An ACC statement on CT is also currently under peer review and expected out in the coming months.

A nod to MDCT and CT angiography

While the bulk of the statement focuses on noncontrast CT--used primarily for CAC screening--a smaller section of the statement addresses the use of CT angiography using MDCT or EBCT. The use of either modality to evaluate noncalcified plaque or to track atherosclerosis or stenosis over time is "not recommended" (class III, level of evidence: C), the document notes. However, the statement does conclude that CT coronary angiography is "reasonable for the assessment of obstructive disease in symptomatic patients (class IIa, level of evidence: B), while use of CT angiography in asymptomatic patients as a screening test is not recommended, nor is the technology recommended to assess outcomes after stent placement (for both: class III, level of evidence: C).

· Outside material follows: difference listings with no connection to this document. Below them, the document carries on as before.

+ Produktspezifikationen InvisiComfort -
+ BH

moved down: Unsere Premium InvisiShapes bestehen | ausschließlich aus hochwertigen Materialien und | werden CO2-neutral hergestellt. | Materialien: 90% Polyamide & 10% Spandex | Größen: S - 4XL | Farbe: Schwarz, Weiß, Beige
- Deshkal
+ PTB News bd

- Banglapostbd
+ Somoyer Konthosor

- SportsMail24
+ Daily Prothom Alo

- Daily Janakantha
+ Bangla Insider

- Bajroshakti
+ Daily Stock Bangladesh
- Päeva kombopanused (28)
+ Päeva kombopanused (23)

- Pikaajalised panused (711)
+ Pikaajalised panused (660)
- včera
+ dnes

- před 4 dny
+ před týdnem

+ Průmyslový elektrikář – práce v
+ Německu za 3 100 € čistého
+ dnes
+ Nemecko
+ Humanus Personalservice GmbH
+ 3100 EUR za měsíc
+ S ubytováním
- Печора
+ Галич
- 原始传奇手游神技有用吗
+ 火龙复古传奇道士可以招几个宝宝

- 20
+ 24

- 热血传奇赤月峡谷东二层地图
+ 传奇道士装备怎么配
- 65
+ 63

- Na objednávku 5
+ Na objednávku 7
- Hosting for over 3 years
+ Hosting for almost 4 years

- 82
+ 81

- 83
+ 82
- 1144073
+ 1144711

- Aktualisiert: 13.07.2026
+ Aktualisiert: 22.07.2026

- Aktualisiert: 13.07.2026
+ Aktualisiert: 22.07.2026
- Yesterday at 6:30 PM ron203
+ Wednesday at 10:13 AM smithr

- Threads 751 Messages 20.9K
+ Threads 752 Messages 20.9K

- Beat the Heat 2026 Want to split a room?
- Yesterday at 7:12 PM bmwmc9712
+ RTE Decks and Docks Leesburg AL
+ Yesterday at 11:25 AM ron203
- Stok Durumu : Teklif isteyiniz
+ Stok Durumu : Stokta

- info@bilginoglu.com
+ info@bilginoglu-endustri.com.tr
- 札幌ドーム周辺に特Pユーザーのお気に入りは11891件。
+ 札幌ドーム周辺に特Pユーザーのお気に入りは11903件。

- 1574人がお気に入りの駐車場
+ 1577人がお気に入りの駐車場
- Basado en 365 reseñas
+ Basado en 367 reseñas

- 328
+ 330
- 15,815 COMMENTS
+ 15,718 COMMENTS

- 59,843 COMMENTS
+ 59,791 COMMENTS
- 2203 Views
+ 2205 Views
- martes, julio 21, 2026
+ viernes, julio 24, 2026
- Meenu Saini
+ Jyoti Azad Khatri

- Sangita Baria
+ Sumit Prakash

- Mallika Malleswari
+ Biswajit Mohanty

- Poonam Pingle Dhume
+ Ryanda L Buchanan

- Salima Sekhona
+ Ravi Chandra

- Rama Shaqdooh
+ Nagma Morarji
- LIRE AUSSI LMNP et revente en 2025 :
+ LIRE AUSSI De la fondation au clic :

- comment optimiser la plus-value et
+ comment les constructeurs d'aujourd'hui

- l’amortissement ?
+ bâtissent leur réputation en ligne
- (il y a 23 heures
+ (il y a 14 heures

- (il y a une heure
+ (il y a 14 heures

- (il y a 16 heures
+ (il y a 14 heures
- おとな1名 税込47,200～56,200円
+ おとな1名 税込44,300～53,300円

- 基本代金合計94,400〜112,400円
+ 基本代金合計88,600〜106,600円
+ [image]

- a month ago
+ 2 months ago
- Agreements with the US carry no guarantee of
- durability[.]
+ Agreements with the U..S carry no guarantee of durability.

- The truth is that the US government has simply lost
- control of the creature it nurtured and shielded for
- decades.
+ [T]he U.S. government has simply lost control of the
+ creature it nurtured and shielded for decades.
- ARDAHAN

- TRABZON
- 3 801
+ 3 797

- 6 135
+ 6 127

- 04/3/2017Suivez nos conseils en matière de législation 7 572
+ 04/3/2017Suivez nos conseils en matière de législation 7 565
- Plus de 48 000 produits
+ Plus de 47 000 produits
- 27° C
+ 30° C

Use of CT angiography for CABG follow-up or for assessment of anomalous coronary arteries is also discussed, but both are given a "C" level of evidence.

  1. Budoff MJ, Achenbach S, Blumenthal RS, et al. Assessment of coronary artery disease by cardiac computed tomography, a scientific statement from the American Heart Association Committee on Cardiovascular Imaging and Intervention, Council on Cardiovascular Radiology and Intervention, and Committee on Cardiac Imaging, Council on Clinical Cardiology. Circulation 2006; DOI: 10.1161/CIRCULATIONAHA.106.178458. Available at: .

  2. O’Rourke RA, Brundage BH, Froelicher VF, et al. American College of Cardiology/American Heart Association expert consensus document on electron-beam computed tomography for the diagnosis and prognosis of coronary artery disease. Circulation 2000; 102:126-140.